*** Opening PROVIDED MATERIAL ***
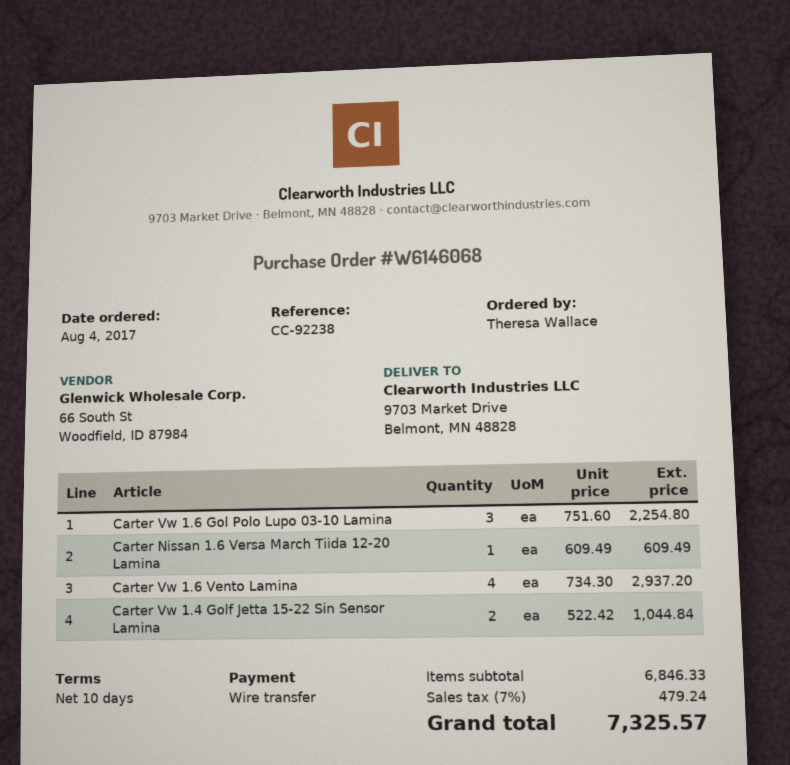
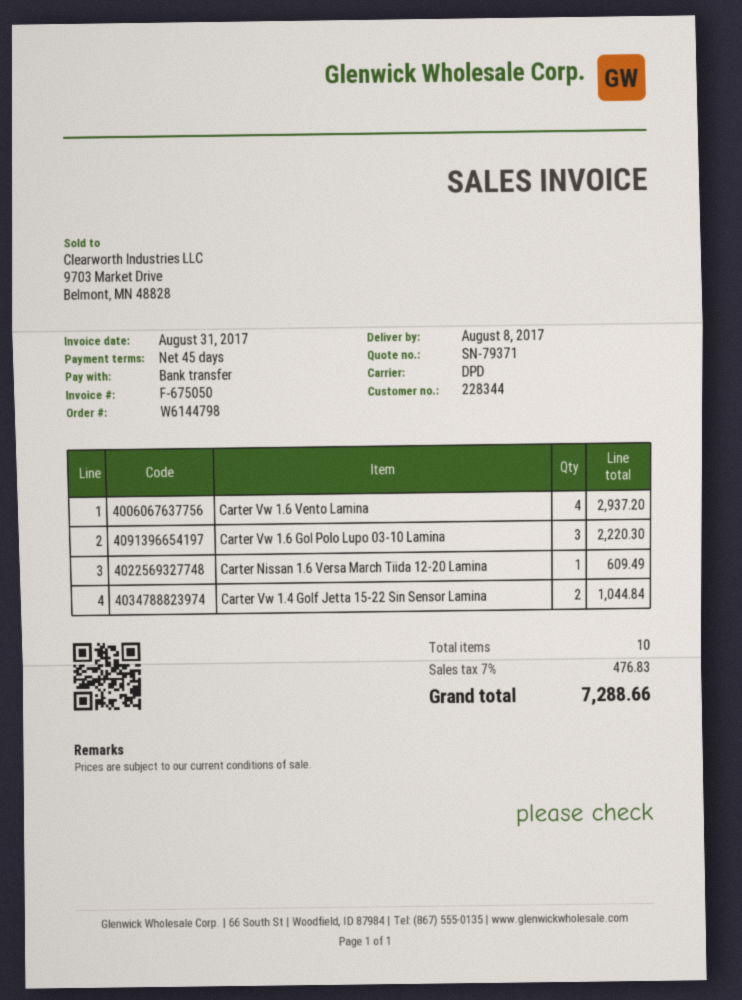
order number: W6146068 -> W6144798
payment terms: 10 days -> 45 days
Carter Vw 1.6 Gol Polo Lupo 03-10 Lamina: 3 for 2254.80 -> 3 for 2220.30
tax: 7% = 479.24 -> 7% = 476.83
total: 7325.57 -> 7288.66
*** Closing PROVIDED MATERIAL ***
*** Opening PROVIDED MATERIAL ***
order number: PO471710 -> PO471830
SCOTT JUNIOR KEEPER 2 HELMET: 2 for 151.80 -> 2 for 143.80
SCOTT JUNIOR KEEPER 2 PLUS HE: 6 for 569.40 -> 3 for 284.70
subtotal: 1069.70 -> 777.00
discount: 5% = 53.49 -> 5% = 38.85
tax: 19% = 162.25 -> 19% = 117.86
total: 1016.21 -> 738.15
*** Closing PROVIDED MATERIAL ***
*** Opening PROVIDED MATERIAL ***
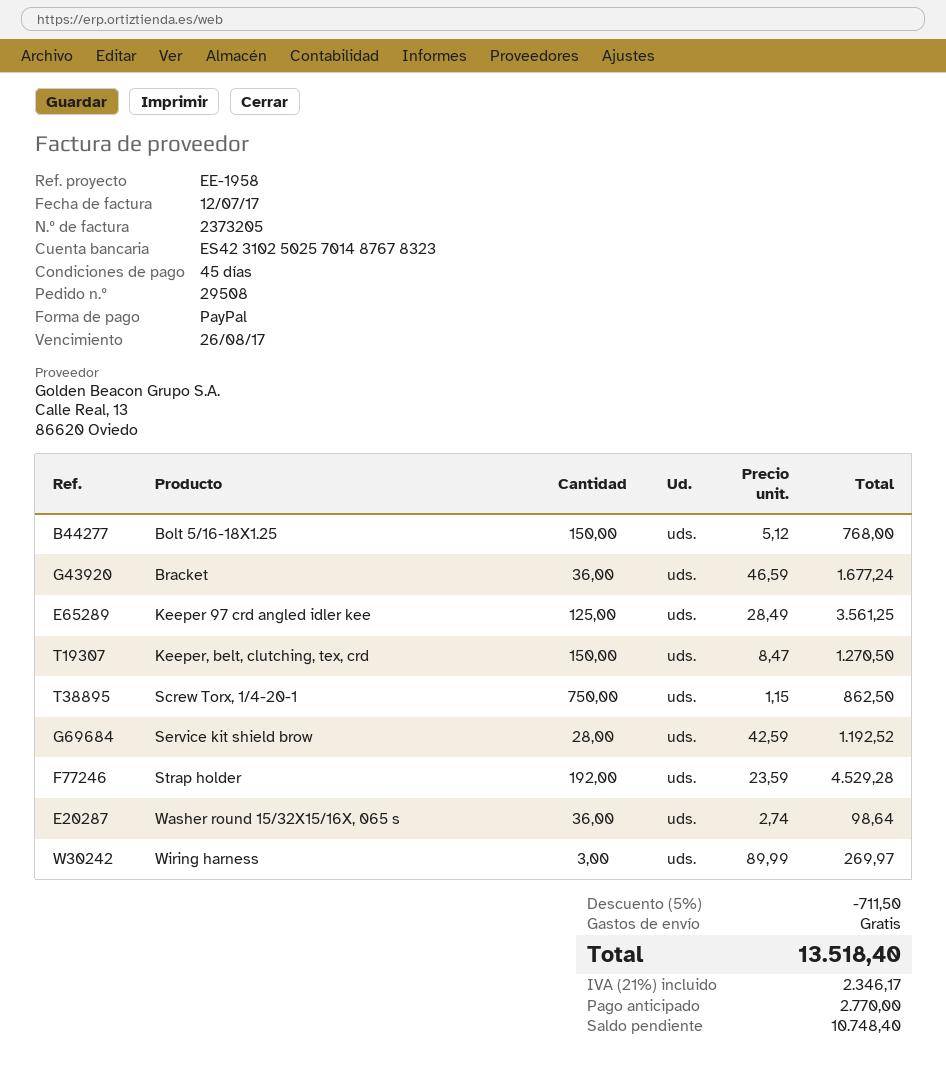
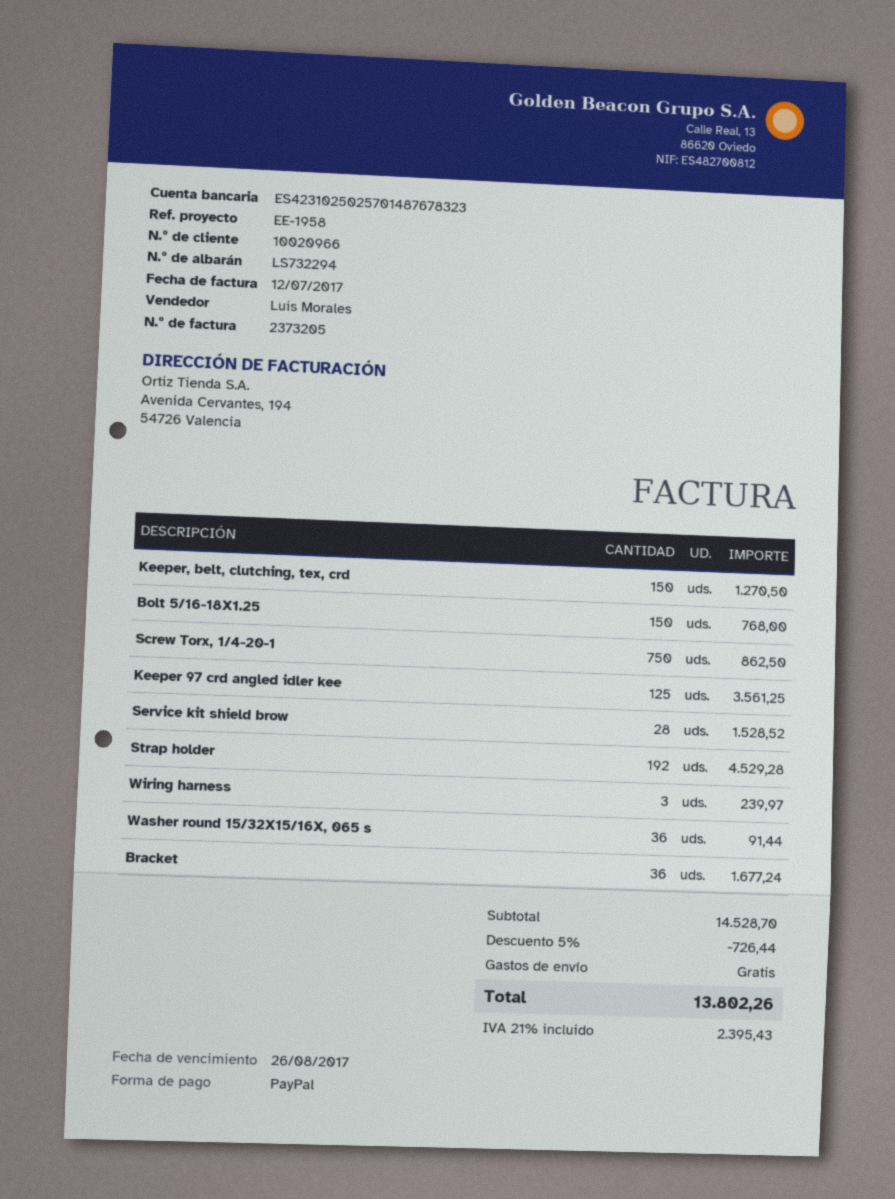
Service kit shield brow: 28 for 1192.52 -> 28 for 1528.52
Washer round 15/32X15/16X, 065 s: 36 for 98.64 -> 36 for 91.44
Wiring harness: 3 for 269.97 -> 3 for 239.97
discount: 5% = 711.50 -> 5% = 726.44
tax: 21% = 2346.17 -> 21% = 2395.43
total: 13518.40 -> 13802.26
*** Closing PROVIDED MATERIAL ***
_TASK PROMPT_. The response should be the listing above, limited to the lines between the one holding "SCOTT JUNIOR KEEPER 2 PLUS" and the one holding "total: 1016.21 -> 738.15", inclusive, reproduced exactly.

_EXERCISE SOLUTION_.
SCOTT JUNIOR KEEPER 2 PLUS HE: 6 for 569.40 -> 3 for 284.70
subtotal: 1069.70 -> 777.00
discount: 5% = 53.49 -> 5% = 38.85
tax: 19% = 162.25 -> 19% = 117.86
total: 1016.21 -> 738.15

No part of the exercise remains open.